On Thursday, Microsoft said that it would not distribute GPLv3-licenced software. So essentially, Novell has just been betrayed by Microsoft. Nonetheless, based on its formal statement, this company which once fully supported OpenDocument format will continue its new fight against OpenDocument adoption. To quote Novell’s response to those who inquire about Microsoft:
Novell and Microsoft plan to continue our technical collaboration efforts which include our joint development work on virtualization, standards-based systems management, identity interoperability and document format translators.
Remember that Novell pays Microsoft for bridges that should be free. Novell and Microsoft try to tell that world that interoperability is should not only be expensive (or have a price tag), but it’s Microsoft that should be paid merely for the right to interoperate with them. This is unacceptable. Have another look at the words on “document format translators”. Nobody needs OOXML support. Why can’t Novell realise that it is being used to deliver its clients something that hurts their suppliers? They help a monopoly. They will inevitably get stung by their suppliers, and rightfully so. We can only guess that Novell has no choice. It has a binding contract with Microsoft, which is now its salesman.

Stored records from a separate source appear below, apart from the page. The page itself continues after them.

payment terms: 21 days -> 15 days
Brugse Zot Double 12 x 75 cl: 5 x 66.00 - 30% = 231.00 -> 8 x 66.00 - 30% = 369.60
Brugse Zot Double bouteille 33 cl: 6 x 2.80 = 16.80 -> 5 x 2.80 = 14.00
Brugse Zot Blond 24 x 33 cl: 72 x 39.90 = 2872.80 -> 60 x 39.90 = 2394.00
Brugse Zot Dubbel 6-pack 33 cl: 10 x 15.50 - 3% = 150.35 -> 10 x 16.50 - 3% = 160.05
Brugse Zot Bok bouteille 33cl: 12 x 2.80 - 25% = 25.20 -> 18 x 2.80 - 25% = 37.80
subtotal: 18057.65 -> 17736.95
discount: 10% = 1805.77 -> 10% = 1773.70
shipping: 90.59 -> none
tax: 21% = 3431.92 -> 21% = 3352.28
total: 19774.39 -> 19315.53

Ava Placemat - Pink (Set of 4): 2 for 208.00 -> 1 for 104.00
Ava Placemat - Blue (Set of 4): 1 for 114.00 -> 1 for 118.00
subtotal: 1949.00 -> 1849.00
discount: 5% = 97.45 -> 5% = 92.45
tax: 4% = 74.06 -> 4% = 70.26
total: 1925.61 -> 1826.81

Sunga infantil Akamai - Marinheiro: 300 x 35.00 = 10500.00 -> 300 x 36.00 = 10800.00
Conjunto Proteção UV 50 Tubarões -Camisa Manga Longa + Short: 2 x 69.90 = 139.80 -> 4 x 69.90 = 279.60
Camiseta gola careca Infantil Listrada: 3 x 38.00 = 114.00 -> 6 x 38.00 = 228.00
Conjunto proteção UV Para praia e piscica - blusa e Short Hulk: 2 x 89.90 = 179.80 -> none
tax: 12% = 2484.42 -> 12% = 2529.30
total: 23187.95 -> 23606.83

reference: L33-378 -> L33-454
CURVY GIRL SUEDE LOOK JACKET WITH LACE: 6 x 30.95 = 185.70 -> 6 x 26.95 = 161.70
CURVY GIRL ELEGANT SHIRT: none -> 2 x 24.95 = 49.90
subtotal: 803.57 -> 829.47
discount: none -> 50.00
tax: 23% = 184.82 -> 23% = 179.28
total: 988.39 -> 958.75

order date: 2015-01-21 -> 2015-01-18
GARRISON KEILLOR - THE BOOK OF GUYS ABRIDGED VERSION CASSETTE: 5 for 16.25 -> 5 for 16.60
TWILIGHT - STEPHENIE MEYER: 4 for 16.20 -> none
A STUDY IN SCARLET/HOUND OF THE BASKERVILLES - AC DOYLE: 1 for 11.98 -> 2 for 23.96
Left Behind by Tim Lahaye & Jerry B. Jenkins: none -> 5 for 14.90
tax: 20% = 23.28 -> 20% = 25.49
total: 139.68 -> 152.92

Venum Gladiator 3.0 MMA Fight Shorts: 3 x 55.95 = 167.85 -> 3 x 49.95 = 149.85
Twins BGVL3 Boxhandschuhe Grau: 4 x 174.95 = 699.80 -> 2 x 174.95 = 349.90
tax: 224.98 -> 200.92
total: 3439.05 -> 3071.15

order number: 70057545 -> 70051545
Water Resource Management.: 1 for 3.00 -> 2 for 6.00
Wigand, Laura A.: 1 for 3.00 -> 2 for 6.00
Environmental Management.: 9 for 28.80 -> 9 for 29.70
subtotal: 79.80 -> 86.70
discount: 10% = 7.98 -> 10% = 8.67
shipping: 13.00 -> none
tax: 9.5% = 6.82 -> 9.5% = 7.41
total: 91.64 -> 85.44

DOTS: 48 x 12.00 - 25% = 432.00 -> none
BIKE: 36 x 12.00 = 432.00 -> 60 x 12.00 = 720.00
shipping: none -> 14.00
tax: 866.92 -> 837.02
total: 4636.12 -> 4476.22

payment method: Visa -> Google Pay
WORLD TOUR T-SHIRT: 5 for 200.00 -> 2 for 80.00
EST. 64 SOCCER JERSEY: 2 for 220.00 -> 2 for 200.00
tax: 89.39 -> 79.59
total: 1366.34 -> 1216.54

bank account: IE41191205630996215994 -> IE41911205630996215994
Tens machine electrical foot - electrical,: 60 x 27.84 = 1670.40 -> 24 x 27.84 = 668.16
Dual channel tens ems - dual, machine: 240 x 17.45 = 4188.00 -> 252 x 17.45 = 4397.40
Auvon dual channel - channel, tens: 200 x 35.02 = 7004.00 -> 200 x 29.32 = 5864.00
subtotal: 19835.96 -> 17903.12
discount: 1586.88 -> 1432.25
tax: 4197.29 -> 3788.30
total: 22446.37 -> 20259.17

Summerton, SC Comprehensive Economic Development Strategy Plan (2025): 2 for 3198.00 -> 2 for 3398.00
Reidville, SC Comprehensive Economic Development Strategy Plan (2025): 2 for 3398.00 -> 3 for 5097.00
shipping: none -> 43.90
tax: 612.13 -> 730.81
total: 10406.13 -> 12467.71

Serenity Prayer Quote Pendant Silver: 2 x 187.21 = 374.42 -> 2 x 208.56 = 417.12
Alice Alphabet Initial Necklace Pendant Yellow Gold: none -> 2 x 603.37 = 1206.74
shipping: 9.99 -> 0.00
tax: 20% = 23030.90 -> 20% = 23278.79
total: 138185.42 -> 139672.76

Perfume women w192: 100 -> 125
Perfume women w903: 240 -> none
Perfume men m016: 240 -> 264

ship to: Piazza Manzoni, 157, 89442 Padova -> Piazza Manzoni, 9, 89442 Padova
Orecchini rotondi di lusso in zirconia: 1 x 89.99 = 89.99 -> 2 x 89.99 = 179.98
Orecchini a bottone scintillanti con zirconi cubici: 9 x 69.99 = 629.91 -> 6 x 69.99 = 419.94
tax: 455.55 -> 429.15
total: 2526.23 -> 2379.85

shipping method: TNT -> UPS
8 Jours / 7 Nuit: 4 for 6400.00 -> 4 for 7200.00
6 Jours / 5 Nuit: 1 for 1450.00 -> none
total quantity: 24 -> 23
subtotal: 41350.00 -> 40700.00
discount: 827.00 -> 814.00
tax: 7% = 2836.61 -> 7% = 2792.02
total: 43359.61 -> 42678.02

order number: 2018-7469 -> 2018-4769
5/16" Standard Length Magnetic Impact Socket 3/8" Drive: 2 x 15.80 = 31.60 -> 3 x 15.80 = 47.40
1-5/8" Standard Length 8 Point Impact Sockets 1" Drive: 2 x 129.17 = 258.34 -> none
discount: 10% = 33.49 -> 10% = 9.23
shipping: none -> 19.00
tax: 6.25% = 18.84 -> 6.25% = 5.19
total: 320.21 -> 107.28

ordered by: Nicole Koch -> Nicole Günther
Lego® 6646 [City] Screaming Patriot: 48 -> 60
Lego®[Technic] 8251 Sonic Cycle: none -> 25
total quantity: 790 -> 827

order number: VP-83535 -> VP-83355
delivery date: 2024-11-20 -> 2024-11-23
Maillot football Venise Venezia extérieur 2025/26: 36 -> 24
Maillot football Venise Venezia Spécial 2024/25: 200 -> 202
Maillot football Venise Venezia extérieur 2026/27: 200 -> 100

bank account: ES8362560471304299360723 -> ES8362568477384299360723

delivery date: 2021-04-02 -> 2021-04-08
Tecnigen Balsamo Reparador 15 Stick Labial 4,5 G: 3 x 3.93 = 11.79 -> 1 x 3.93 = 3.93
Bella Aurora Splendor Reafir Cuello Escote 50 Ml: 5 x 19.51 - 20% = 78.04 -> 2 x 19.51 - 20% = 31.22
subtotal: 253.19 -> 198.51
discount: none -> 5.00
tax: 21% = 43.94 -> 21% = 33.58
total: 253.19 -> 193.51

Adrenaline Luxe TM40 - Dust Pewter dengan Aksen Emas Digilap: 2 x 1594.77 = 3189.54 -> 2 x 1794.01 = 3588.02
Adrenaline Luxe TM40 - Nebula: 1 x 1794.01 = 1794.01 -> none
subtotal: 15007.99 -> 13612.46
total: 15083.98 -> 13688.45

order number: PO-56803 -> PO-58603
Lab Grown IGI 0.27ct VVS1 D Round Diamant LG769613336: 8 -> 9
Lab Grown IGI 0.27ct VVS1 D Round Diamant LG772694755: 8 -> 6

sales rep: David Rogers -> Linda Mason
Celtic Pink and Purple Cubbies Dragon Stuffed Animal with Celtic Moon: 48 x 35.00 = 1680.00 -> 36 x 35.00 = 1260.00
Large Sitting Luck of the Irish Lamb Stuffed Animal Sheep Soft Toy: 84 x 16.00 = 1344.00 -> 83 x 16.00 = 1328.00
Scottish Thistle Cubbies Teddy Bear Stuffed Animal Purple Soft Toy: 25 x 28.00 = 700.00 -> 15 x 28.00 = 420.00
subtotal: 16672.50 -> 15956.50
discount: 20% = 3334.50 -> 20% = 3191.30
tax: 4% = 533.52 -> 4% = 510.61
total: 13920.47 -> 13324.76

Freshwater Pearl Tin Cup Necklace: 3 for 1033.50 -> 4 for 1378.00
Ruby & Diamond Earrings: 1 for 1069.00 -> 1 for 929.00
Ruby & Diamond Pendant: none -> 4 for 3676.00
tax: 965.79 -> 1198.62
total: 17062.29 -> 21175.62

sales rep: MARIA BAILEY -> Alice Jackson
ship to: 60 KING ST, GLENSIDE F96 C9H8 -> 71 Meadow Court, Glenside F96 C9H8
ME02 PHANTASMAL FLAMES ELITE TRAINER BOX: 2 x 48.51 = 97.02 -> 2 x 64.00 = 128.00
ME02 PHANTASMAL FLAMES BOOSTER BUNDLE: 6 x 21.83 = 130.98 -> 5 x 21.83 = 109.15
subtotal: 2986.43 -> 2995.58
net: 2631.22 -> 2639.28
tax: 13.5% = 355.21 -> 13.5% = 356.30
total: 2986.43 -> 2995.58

Novell is under Microsoft’s control.
Matt Asay, who used to actually work at Novell, has this to say:
Not to mention that it makes Novell look really dumb for trusting Microsoft to play nicely. (But then, that foolishness was never in doubt.)
In other words, we’ll [Novell] carry the water for Microsoft since they really have turned out to be a terrible Linux partner. Who knew?
It doesn’t appear like Novell is a popular company in the Linux world anymore. Its bad reputation is well earned. Although GPLv3 was designed not to punish Novell, Microsoft’s latest stance might actually ensure that Novell is hurt by GPLv3. That’s what ‘partners’ are for, right? Novell pardons Microsoft for everything. It must.
Tux Deluxe has just published another item in support of the new GPL licence, which Novell, just like Microsoft, shows total disregard to. It never had any respect for the GPL in the first place. It knowingly went against its spirit when it found a loophole.
Paradoxically, the viral clause, the part of the GPL licensing framework that so many people objected to because it wasn’t business friendly, made the license business friendly – in the future, a license that liberates business from the drug of DRM and the prison of software patents may turn out to have been equally prescient and business friendly…
Recommended article: Microsoft Tries to Spit Out the GPLv3 Hook
Groklaw has an interview with the President of FSFE. He talks about the GPL software licence, among other things.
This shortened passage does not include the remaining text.